Wind forcing combined x- and y-direction body forces to represent an angled, roughly 15° southwesterly wind, calibrated using the logarithmic wind-profile relationship to produce an average velocity near 10 m/s over open water. The simulation ran 120,000 iterations at a 0.1 s time step — about 12,000 s of simulated time, roughly eight full flow-through times — starting from a logarithmic wall-law velocity profile and using the later portion of the run, after the flow had time to develop real turbulent structure, for the actual analysis.

Results

I analyzed a horizontal slice 25 m above the ocean surface — near-surface, but clear of most of the immersed terrain — and overlaid OpenStreetMap shoreline data so the results could be read against the real coastline.
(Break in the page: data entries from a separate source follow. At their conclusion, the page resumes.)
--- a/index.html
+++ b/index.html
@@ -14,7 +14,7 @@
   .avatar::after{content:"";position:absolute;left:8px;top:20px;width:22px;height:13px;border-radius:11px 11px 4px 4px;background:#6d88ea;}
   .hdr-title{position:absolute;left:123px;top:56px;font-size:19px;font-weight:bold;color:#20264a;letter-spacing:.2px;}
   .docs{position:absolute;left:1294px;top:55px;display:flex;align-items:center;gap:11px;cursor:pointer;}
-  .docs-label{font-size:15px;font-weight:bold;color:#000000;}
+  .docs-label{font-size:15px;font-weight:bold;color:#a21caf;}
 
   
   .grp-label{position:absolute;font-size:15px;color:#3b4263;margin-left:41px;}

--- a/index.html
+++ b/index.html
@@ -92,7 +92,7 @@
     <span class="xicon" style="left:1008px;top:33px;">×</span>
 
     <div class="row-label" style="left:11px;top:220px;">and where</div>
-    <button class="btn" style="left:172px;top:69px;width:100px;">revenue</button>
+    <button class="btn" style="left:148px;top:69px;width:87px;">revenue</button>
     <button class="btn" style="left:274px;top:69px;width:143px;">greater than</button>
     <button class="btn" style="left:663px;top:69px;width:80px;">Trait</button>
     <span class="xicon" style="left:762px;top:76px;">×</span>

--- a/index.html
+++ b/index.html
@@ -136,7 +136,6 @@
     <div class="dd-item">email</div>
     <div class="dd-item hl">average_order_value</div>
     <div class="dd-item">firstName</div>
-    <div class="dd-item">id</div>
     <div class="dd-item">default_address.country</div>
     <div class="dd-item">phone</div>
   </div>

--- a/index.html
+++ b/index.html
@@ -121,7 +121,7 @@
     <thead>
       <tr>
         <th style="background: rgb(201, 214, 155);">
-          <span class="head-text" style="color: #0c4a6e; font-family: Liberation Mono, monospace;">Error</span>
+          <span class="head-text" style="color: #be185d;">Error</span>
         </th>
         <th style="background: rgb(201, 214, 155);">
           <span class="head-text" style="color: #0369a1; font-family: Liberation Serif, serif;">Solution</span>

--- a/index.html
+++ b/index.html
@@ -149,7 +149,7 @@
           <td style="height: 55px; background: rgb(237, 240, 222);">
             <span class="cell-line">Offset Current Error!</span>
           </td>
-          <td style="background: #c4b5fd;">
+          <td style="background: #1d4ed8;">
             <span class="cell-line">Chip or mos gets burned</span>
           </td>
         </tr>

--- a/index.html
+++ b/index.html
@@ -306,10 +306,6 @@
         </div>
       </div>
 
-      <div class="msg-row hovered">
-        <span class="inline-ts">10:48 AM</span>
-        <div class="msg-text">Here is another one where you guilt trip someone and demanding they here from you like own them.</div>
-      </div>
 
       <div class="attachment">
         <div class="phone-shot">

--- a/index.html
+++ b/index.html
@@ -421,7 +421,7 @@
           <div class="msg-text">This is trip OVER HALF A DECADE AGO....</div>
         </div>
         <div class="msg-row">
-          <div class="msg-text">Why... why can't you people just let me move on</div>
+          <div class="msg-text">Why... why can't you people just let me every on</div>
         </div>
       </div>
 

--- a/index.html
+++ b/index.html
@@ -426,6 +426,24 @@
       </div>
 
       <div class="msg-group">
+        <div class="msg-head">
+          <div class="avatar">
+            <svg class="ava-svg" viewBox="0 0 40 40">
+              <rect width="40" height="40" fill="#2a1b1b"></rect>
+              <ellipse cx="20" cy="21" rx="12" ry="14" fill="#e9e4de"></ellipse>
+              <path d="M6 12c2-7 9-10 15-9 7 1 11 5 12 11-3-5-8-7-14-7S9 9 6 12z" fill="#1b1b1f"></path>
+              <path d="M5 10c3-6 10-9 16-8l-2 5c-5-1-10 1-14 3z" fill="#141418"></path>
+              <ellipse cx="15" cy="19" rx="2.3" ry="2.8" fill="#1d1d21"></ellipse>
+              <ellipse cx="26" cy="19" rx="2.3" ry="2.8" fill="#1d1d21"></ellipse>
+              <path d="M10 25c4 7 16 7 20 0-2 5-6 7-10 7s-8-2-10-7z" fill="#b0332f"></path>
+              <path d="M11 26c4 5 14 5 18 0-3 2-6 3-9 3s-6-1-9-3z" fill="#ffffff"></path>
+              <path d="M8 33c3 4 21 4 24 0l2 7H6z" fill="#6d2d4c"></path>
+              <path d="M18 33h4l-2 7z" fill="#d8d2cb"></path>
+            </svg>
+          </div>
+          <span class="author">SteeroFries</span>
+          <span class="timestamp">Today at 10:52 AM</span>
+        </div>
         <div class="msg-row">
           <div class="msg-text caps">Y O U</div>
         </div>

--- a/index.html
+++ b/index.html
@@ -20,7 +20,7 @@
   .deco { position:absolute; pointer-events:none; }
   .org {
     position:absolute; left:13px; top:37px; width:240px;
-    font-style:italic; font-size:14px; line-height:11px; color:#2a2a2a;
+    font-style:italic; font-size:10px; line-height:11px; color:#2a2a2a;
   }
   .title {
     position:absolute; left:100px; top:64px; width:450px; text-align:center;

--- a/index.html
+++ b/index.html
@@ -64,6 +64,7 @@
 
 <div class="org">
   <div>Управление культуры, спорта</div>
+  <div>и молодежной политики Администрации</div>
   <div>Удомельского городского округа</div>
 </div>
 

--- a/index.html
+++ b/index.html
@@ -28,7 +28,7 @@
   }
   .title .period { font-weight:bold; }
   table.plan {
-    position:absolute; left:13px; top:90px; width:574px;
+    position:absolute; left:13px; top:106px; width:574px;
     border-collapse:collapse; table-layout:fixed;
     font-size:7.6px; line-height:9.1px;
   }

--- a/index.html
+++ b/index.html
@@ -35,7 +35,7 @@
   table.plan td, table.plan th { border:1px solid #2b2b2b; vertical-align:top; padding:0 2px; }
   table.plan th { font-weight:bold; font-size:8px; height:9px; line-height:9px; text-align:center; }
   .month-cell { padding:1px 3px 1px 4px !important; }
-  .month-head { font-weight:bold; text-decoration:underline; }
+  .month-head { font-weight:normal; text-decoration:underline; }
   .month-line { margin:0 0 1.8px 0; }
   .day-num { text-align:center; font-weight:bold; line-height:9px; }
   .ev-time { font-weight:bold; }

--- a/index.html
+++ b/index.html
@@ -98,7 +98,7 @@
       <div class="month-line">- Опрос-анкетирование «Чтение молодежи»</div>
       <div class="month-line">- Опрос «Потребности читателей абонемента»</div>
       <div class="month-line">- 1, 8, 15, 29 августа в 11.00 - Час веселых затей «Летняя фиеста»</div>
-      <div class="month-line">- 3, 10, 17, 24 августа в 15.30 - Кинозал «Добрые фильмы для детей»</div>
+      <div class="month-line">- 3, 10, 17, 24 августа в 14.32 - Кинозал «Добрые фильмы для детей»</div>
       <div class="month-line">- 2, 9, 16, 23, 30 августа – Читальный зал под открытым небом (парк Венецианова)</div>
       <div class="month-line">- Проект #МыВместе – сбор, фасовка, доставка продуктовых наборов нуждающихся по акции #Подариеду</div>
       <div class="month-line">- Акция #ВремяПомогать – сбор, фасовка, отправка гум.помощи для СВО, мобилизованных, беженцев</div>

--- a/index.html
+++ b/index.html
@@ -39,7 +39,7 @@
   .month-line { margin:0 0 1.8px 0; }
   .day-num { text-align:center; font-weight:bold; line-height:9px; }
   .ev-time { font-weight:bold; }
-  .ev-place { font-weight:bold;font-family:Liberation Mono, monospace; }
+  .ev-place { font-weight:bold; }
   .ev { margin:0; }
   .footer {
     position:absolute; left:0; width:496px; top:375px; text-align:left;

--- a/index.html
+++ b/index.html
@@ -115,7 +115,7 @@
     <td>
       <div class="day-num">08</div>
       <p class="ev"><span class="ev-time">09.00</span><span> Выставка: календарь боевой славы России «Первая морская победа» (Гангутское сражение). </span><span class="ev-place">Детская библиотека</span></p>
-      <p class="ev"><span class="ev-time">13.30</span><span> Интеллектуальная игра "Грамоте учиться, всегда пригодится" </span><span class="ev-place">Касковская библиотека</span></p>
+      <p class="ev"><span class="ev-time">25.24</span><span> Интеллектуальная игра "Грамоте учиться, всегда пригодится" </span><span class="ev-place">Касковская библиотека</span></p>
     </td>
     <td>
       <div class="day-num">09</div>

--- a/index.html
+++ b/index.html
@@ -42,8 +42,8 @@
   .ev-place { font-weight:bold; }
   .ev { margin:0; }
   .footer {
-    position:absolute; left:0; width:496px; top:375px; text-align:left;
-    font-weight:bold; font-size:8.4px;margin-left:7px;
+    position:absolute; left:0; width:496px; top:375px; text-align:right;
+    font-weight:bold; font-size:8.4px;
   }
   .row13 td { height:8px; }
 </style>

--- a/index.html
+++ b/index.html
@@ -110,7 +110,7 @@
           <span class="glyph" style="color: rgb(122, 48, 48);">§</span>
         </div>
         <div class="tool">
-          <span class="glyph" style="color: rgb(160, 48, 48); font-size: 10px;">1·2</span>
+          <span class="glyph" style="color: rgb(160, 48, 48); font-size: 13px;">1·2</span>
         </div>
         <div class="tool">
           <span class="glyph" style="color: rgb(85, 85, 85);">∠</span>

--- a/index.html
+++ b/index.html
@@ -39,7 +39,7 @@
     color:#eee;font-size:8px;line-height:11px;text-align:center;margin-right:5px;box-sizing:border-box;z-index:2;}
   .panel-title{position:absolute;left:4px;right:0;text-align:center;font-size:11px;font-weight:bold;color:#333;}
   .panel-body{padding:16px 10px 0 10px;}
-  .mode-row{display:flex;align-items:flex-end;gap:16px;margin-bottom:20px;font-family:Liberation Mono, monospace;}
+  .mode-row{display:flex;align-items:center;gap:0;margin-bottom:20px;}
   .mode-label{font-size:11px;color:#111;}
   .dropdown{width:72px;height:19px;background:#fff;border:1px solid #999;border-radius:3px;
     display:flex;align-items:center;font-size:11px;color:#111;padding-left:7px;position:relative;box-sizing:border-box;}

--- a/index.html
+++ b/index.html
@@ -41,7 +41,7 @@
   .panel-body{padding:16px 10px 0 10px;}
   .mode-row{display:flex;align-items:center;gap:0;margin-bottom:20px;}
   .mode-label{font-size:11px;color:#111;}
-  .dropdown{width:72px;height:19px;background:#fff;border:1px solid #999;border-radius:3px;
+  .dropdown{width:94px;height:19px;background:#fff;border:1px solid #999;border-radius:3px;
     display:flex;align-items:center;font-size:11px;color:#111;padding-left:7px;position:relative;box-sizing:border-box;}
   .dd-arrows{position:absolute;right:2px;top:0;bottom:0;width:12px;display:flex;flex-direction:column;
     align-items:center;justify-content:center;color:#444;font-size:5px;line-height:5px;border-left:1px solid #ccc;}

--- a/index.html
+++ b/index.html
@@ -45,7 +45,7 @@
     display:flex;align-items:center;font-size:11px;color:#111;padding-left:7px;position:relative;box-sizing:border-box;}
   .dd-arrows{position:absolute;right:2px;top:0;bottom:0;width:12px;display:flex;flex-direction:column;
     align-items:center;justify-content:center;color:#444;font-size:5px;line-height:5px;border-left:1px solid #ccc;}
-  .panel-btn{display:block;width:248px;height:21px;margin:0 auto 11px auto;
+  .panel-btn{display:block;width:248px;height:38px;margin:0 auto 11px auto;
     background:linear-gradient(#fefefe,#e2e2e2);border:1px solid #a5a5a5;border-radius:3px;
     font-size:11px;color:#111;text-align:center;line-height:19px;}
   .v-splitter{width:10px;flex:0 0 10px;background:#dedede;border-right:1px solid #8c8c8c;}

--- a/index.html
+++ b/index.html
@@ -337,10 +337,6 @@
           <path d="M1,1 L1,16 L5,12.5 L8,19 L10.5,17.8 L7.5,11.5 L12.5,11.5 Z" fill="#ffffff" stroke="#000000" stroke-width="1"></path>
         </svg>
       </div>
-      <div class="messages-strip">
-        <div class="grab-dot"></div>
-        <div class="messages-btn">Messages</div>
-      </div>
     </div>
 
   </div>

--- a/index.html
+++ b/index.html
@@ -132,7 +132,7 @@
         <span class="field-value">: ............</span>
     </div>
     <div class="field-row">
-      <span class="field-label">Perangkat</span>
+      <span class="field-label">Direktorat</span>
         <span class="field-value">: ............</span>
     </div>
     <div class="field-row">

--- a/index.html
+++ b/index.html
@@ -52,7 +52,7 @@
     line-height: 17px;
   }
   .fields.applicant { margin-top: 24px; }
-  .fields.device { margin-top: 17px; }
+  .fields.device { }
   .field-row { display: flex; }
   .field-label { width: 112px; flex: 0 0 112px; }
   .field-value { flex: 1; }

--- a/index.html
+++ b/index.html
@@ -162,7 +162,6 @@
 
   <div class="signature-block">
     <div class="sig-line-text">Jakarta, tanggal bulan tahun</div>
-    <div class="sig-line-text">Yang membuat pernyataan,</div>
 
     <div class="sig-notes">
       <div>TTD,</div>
Mean horizontal wind speed across the slice was 4.28 m/s, but the flow was not uniform: I defined dead zones as fluid cells running under half the slice’s mean speed, and gust-prone regions as the top 10% of cells by velocity-fluctuation RMS. Dead zones covered 7.3% of the fluid area; gust-prone regions covered 10.0% — and, importantly, they weren’t the same regions. Mean resolved turbulent kinetic energy across the slice was 0.417 m²/s², confirming that a rider can be in a spot with an acceptable average wind speed and still be getting hit by real turbulence-driven variability the mean speed alone wouldn’t predict.

Map of wind speed deviation from the fluid-cell mean, showing banded regions of higher and lower speed offshore and a clear low-speed zone hugging the coastline.
Speed deviation from the slice mean — the low-speed band hugging the coastline is where dead zones concentrate.
Mask highlighting gust-prone regions, defined as the top 10 percent of cells by velocity-fluctuation RMS, concentrated near the coastline and in the far corner of the domain.
Gust-prone mask — top 10% of cells by velocity-fluctuation RMS, concentrated right along the coastline.
Map of resolved turbulent kinetic energy across the slice, brightest near the coastline and in the far corner of the domain.
Resolved turbulent kinetic energy — brightest exactly where the terrain disturbs the flow most.

Honest limitations

The kinetic-energy history hadn’t fully leveled off by the end of the run, so I treated the final window of saved snapshots as an approximate quasi-steady state rather than a fully converged one. The first roughly 2 km of the domain showed unstable behavior tied to the periodic boundary condition re-entering flow into itself, so I don’t treat that region as physically meaningful. And I only carried one wind direction through to full convergence — a southwesterly angle based on qualitative experience at the site, not a precisely measured wind record. Testing a spread of southwesterly angles against real wind observations at the site is the most direct way to know whether the simulated dead zones actually line up with the ones riders feel.